Requirement: Reproduce exactly the lines from the one containing "discount: 2031.87 -> none" through the last line of the data, both ends included.

[Dataset extract Boundary: Start]

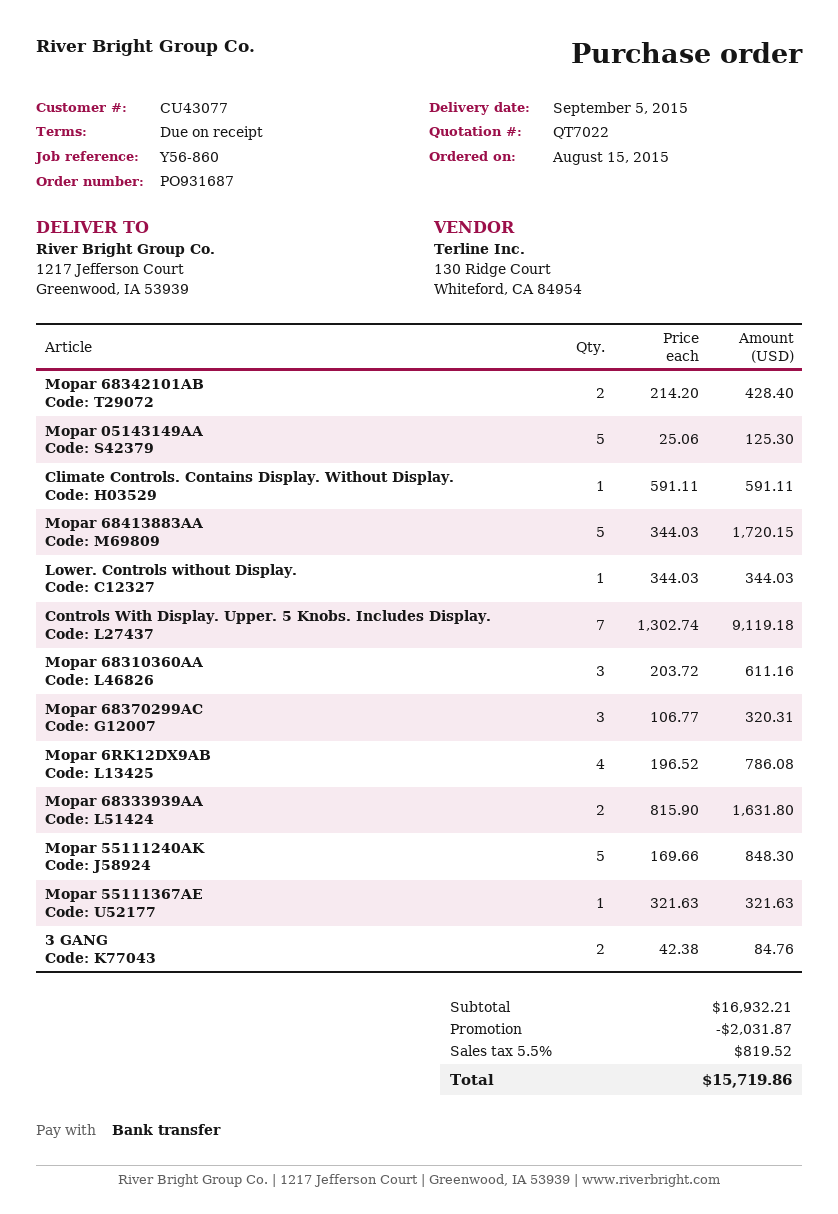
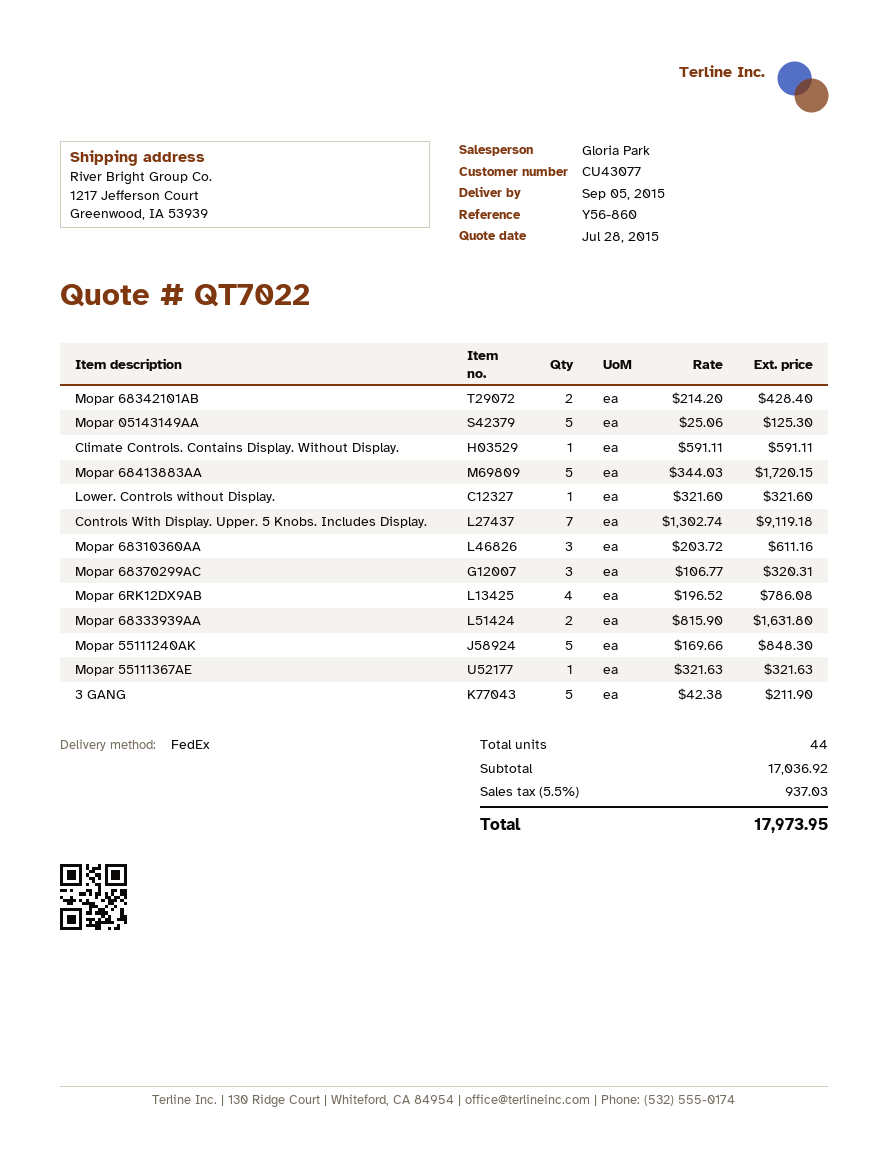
Lower. Controls without Display.: 1 x 344.03 = 344.03 -> 1 x 321.60 = 321.60
3 GANG: 2 x 42.38 = 84.76 -> 5 x 42.38 = 211.90
subtotal: 16932.21 -> 17036.92
discount: 2031.87 -> none
tax: 5.5% = 819.52 -> 5.5% = 937.03
total: 15719.86 -> 17973.95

[Dataset extract Boundary: End]

Output below:
discount: 2031.87 -> none
tax: 5.5% = 819.52 -> 5.5% = 937.03
total: 15719.86 -> 17973.95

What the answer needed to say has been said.